The trend spells out the necessity of creating engaging vegetarian menus for banquets that excite guests rather than merely pay them Plan B lip service. On many menus, beans, in their myriad forms and flavors, are showing up.
Beyond just vegetarian, vegan options are becoming indispensable in hotel banquet portfolios.
“There are so many degrees of vegan diets and personal philosophies that range from people who won’t eat honey or cheeses that contain rennet to [asking] ‘are the vegetables grown on a farm that slaughters or processes livestock?’” observes Len Elias, executive chef and F&B director at the Dolce Atlanta Peachtree Hotel.
“The best approach is to know your customers and where their preferences lie. In short, the most important consideration should be to ask whether it is a real dish that just happens to be vegan or whether it is a token offering to keep groups of people from going elsewhere if they have a vegan in the group.”
At the Dolce Atlanta Peachtree, beans are a key player in the property’s culinary attitude.
“We offer lots of legume- and bean-based alternatives at private dinners and banquets,” says Elias. “For me, it’s about alternatives and balance. I love pork belly as much as the beans that accompany them. As a company, our Dolce ‘Thoughtful Foods for Thoughtful Minds’ dining philosophy suggests to the chefs in our company that up to 50% of the foods served are either vegan and pure, with high nutritional density, locally sourced and minimally processed. For me, it was easy, as that is how I was taught to eat and cook as a child. Most people want to have the freedom to eat sensibly without being ostracized or feel like a burden to their fellow diners and the restaurant staff.”

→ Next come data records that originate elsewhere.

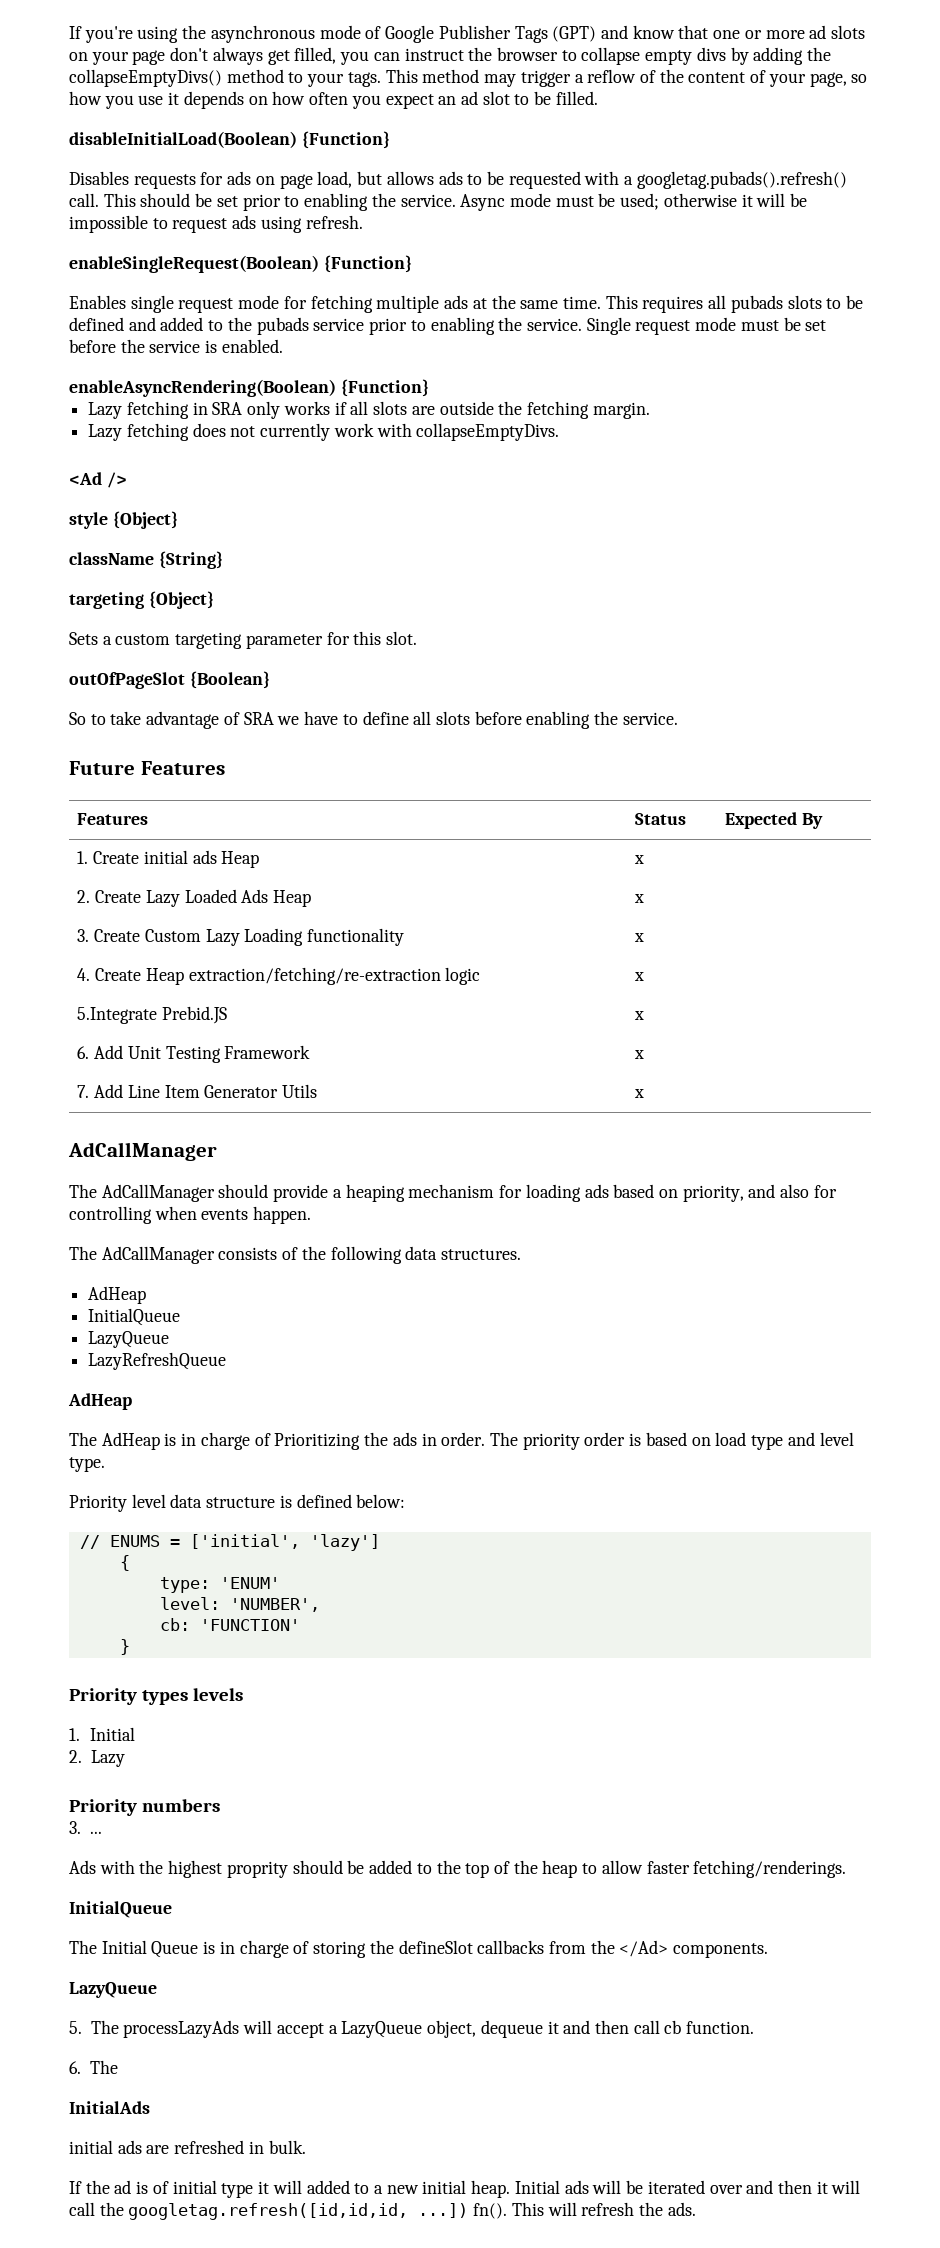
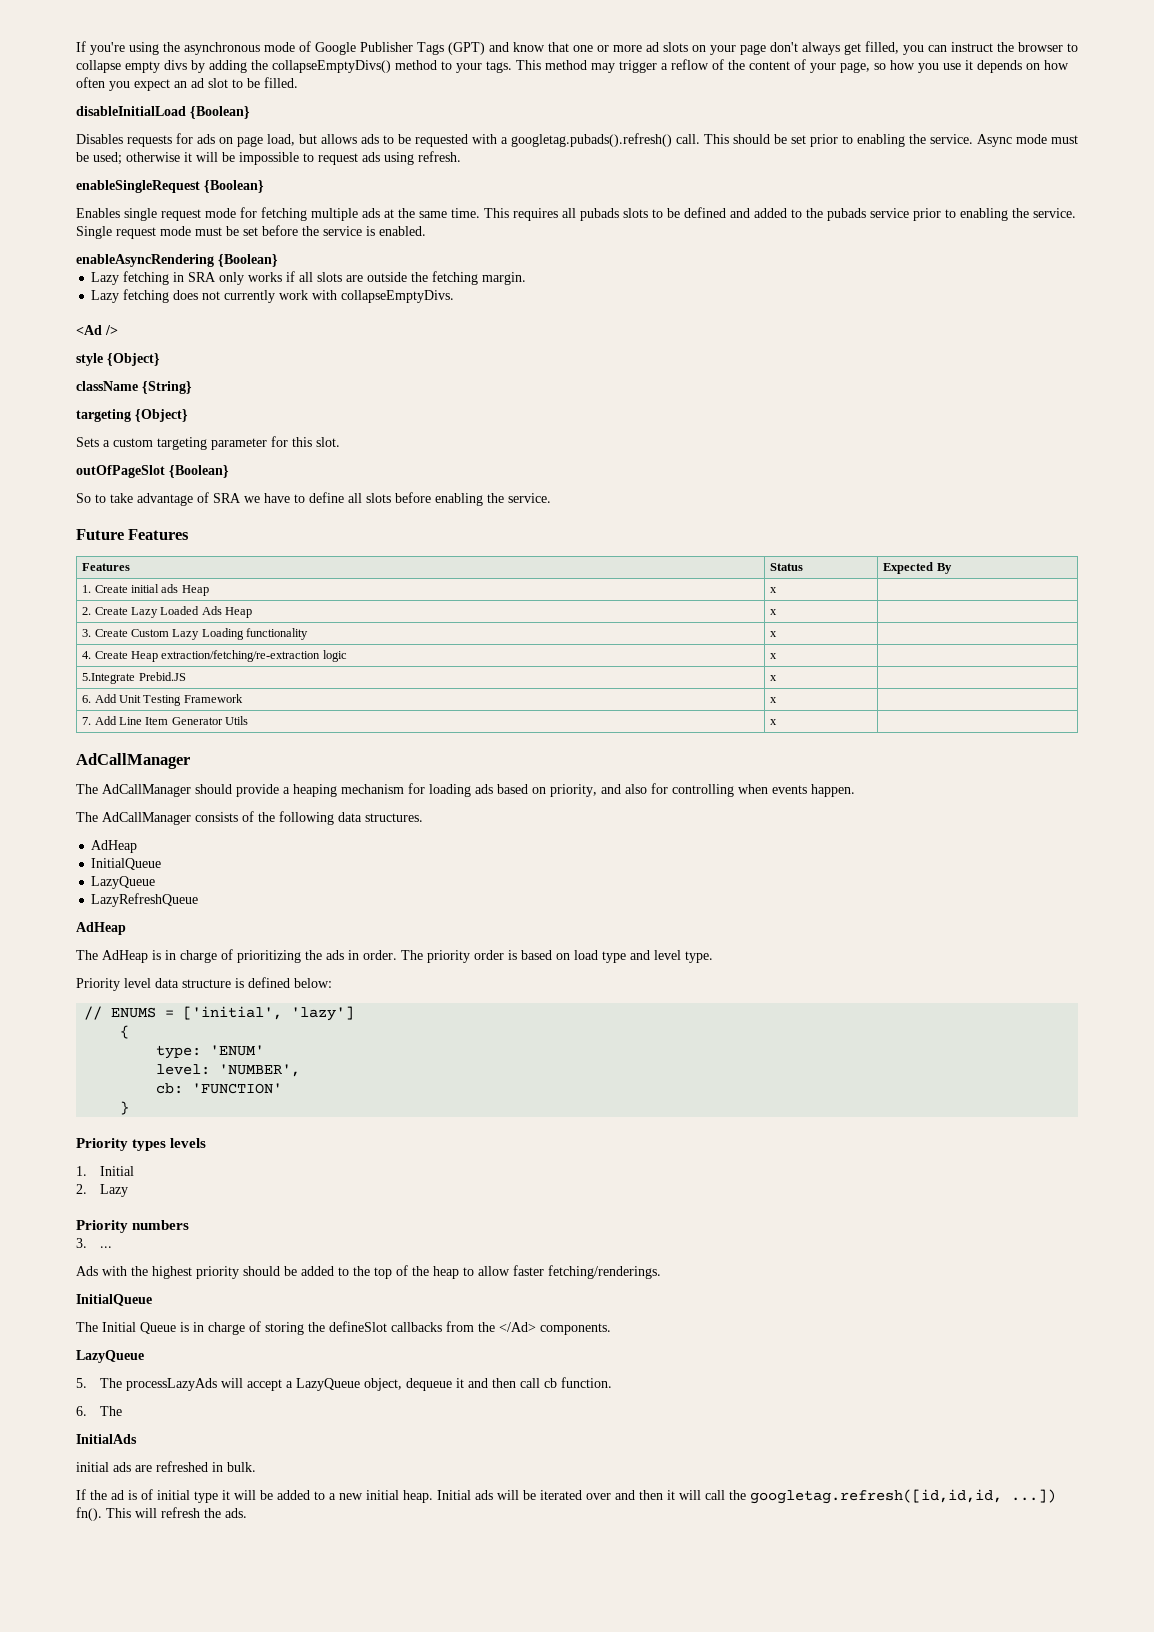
- disableInitialLoad(Boolean) {Function}
+ disableInitialLoad {Boolean}
- enableSingleRequest(Boolean) {Function}
+ enableSingleRequest {Boolean}
- enableAsyncRendering(Boolean) {Function}
+ enableAsyncRendering {Boolean}
- The AdHeap is in charge of Prioritizing the ads in order.
+ The AdHeap is in charge of prioritizing the ads in order.
- Ads with the highest proprity should be added to the top of the heap to allow faster fetching/renderings.
+ Ads with the highest priority should be added to the top of the heap to allow faster fetching/renderings.
- If the ad is of initial type it will added to a new initial heap.
+ If the ad is of initial type it will be added to a new initial heap.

Banquet menu choices at the property include Old Bay Pink Lentil and Toasted Quinoa Cakes with sweet corn, charred poblano, and black beans; Vegetarian Cassoulet with smoked Japanese eggplant, roasted celeriac, turnip, cipollini onion, and chèvre crostini; and Roasted Vegetable Cannelloni with cremini mushrooms, bronzed fennel, wilted kale, ricotta cheese and roma tomatoes, accompanied by organic cannellini bean and roasted garlic parmesan coulis.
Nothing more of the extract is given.